* Listed records *

[Start of section]

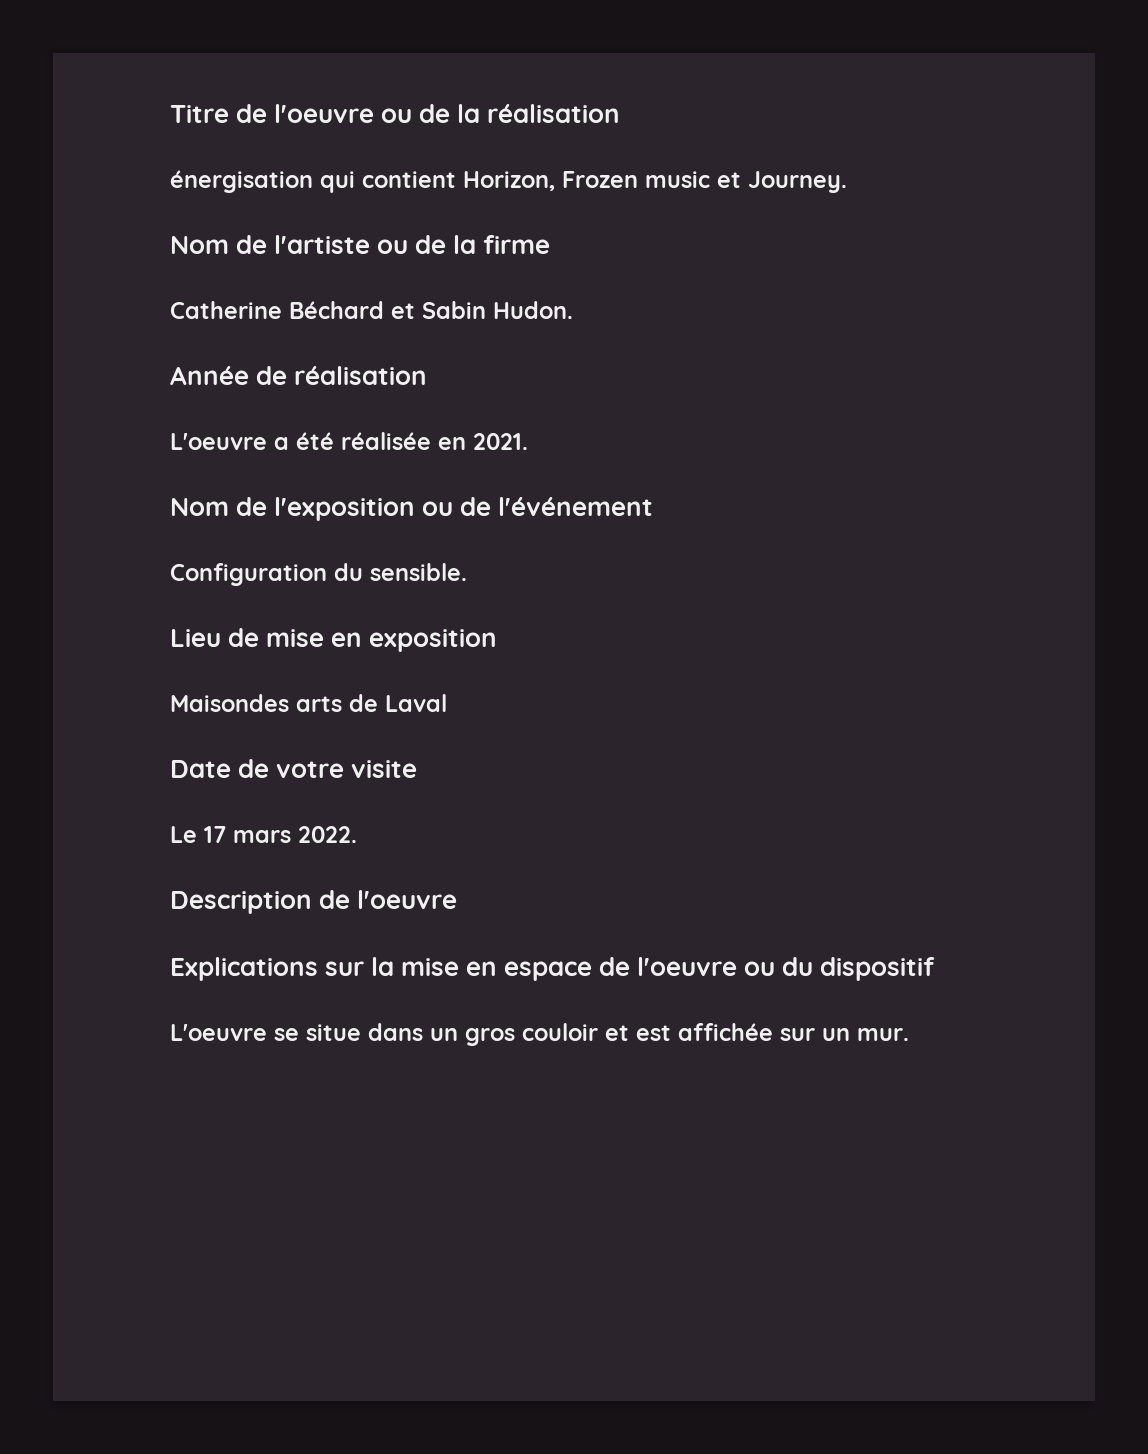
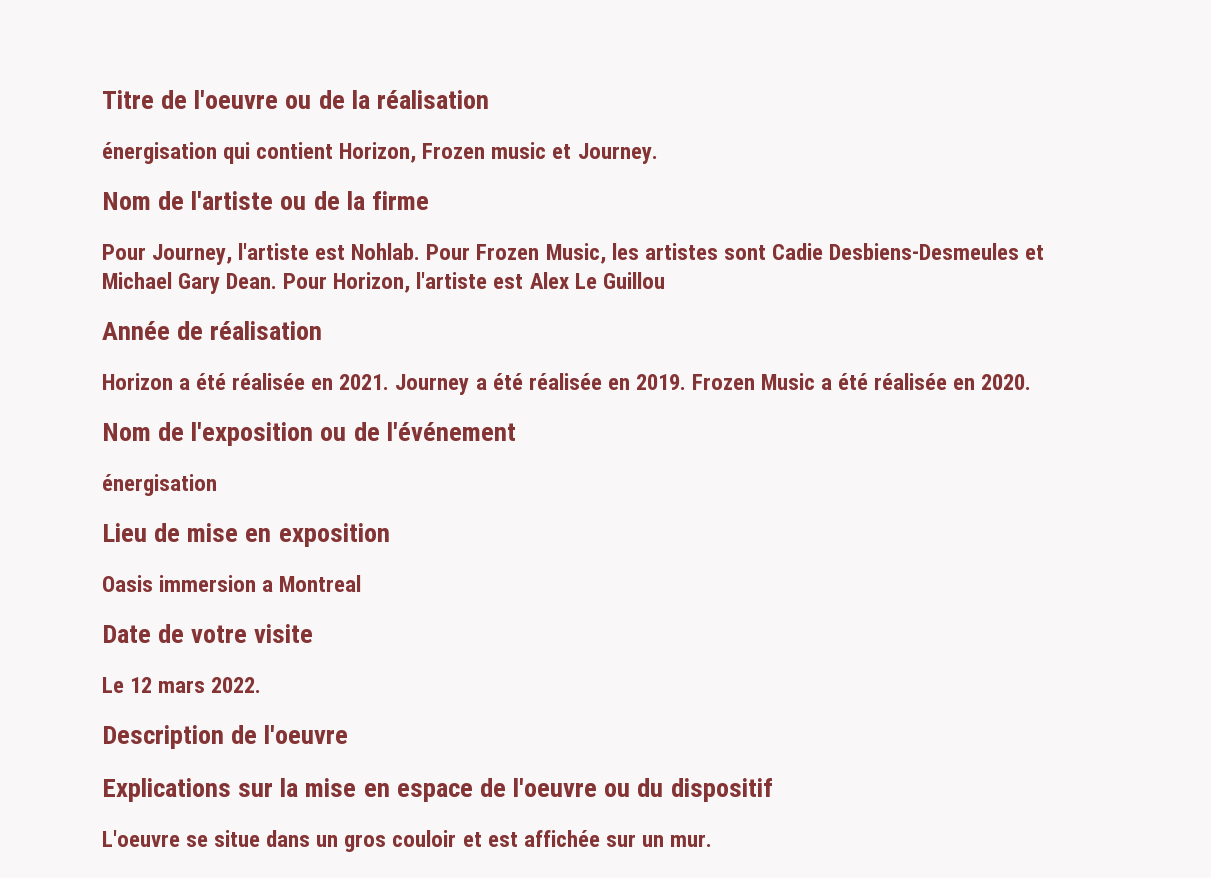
- Catherine Béchard et Sabin Hudon.
+ Pour Journey, l'artiste est Nohlab. Pour Frozen Music, les artistes sont Cadie Desbiens-Desmeules et Michael Gary Dean. Pour Horizon, l'artiste est Alex Le Guillou
- L'oeuvre a été réalisée en 2021.
+ Horizon a été réalisée en 2021. Journey a été réalisée en 2019. Frozen Music a été réalisée en 2020.
  Nom de l'exposition ou de l'événement
- Configuration du sensible.
+ énergisation
- Maisondes arts de Laval
+ Oasis immersion a Montreal
- Le 17 mars 2022.
+ Le 12 mars 2022.

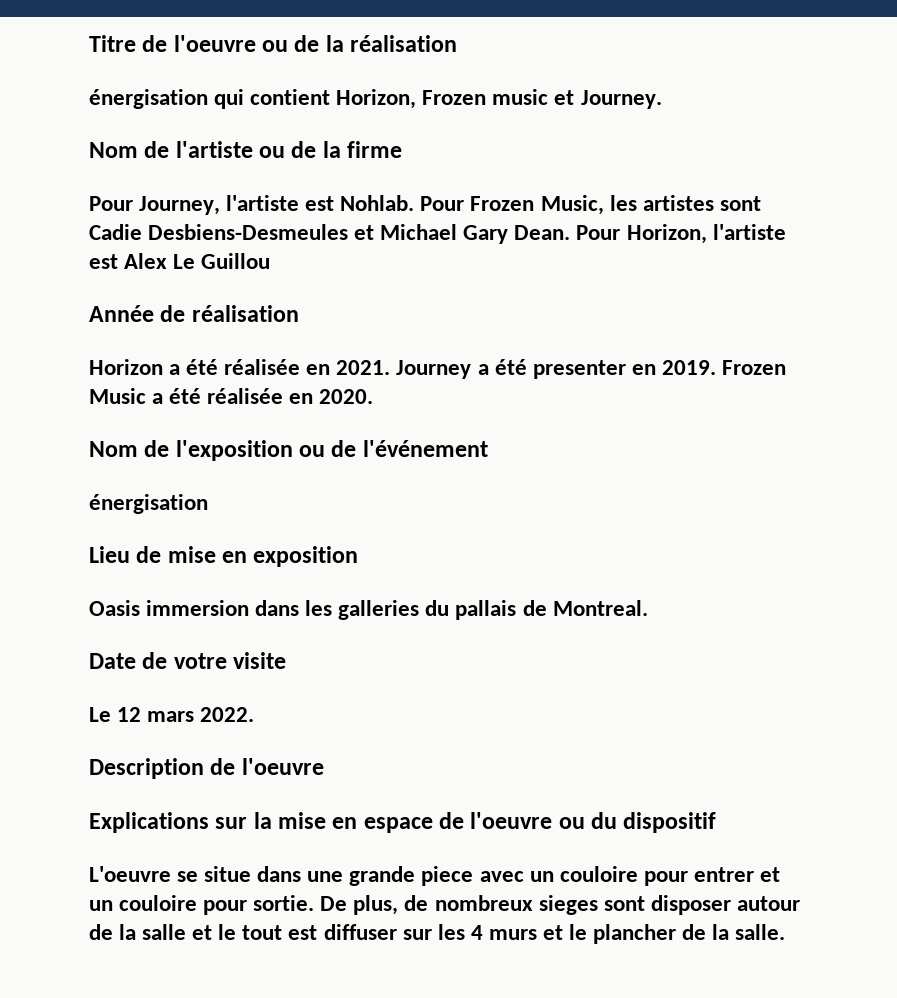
- Journey a été réalisée en 2019.
+ Journey a été presenter en 2019.
- Oasis immersion a Montreal
+ Oasis immersion dans les galleries du pallais de Montreal.
- L'oeuvre se situe dans un gros couloir et est affichée sur un mur.
+ L'oeuvre se situe dans une grande piece avec un couloire pour entrer et un couloire pour sortie. De plus, de nombreux sieges sont disposer autour de la salle et le tout est diffuser sur les 4 murs et le plancher de la salle.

[End of section]

* Activity *
Your copy should hold each line above exactly and no pictures at all.

* Task response *
- Catherine Béchard et Sabin Hudon.
+ Pour Journey, l'artiste est Nohlab. Pour Frozen Music, les artistes sont Cadie Desbiens-Desmeules et Michael Gary Dean. Pour Horizon, l'artiste est Alex Le Guillou
- L'oeuvre a été réalisée en 2021.
+ Horizon a été réalisée en 2021. Journey a été réalisée en 2019. Frozen Music a été réalisée en 2020.
  Nom de l'exposition ou de l'événement
- Configuration du sensible.
+ énergisation
- Maisondes arts de Laval
+ Oasis immersion a Montreal
- Le 17 mars 2022.
+ Le 12 mars 2022.

- Journey a été réalisée en 2019.
+ Journey a été presenter en 2019.
- Oasis immersion a Montreal
+ Oasis immersion dans les galleries du pallais de Montreal.
- L'oeuvre se situe dans un gros couloir et est affichée sur un mur.
+ L'oeuvre se situe dans une grande piece avec un couloire pour entrer et un couloire pour sortie. De plus, de nombreux sieges sont disposer autour de la salle et le tout est diffuser sur les 4 murs et le plancher de la salle.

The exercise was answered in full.